• _PROBLEM REQUIREMENTS_
For each line below that contains the word "Nevis", return that line.
=====
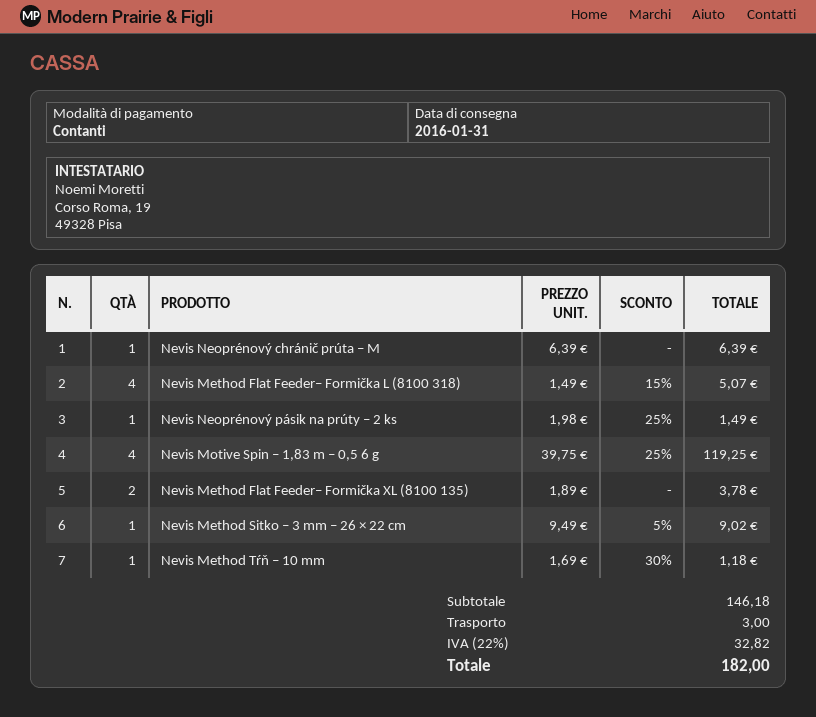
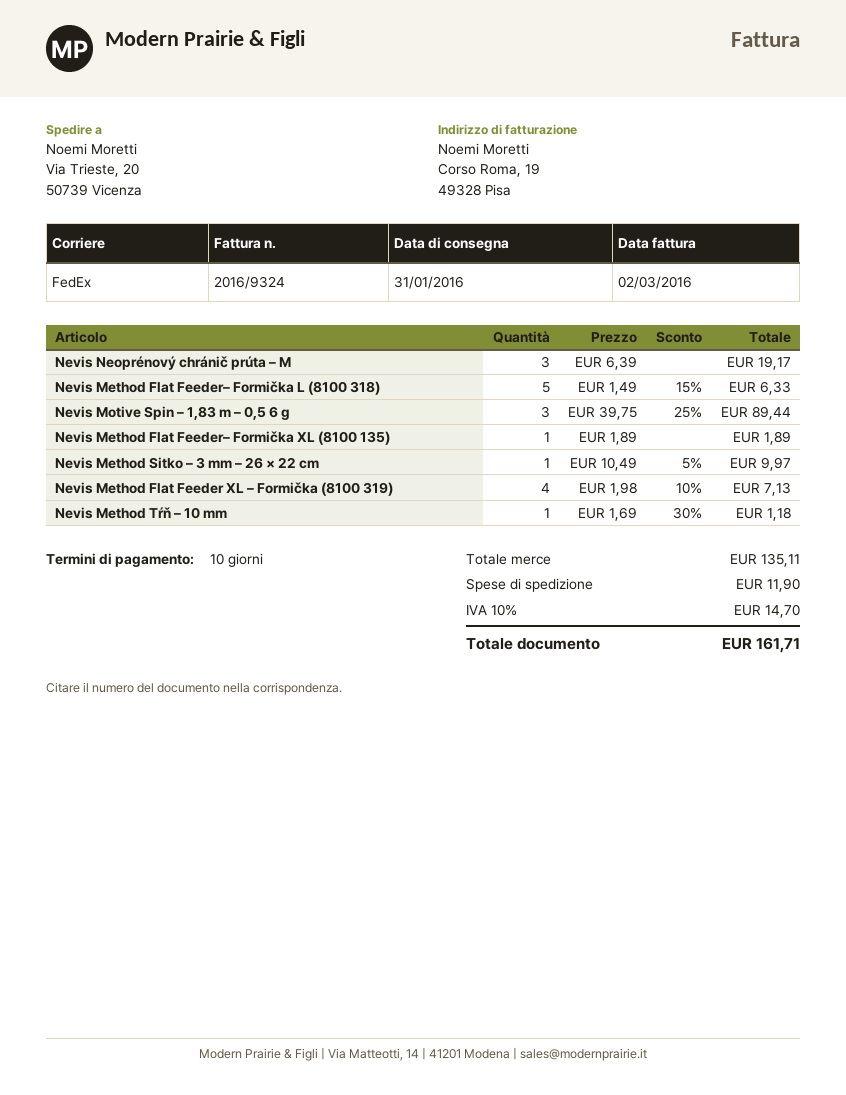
Nevis Neoprénový chránič prúta – M: 1 x 6.39 = 6.39 -> 3 x 6.39 = 19.17
Nevis Method Flat Feeder– Formička L (8100 318): 4 x 1.49 - 15% = 5.07 -> 5 x 1.49 - 15% = 6.33
Nevis Neoprénový pásik na prúty – 2 ks: 1 x 1.98 - 25% = 1.49 -> none
Nevis Motive Spin – 1,83 m – 0,5 6 g: 4 x 39.75 - 25% = 119.25 -> 3 x 39.75 - 25% = 89.44
Nevis Method Flat Feeder– Formička XL (8100 135): 2 x 1.89 = 3.78 -> 1 x 1.89 = 1.89
Nevis Method Sitko – 3 mm – 26 × 22 cm: 1 x 9.49 - 5% = 9.02 -> 1 x 10.49 - 5% = 9.97
Nevis Method Flat Feeder XL – Formička (8100 319): none -> 4 x 1.98 - 10% = 7.13
subtotal: 146.18 -> 135.11
shipping: 3.00 -> 11.90
tax: 22% = 32.82 -> 10% = 14.70
total: 182.00 -> 161.71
=====
• _YOUR SOLUTION_
Nevis Neoprénový chránič prúta – M: 1 x 6.39 = 6.39 -> 3 x 6.39 = 19.17
Nevis Method Flat Feeder– Formička L (8100 318): 4 x 1.49 - 15% = 5.07 -> 5 x 1.49 - 15% = 6.33
Nevis Neoprénový pásik na prúty – 2 ks: 1 x 1.98 - 25% = 1.49 -> none
Nevis Motive Spin – 1,83 m – 0,5 6 g: 4 x 39.75 - 25% = 119.25 -> 3 x 39.75 - 25% = 89.44
Nevis Method Flat Feeder– Formička XL (8100 135): 2 x 1.89 = 3.78 -> 1 x 1.89 = 1.89
Nevis Method Sitko – 3 mm – 26 × 22 cm: 1 x 9.49 - 5% = 9.02 -> 1 x 10.49 - 5% = 9.97
Nevis Method Flat Feeder XL – Formička (8100 319): none -> 4 x 1.98 - 10% = 7.13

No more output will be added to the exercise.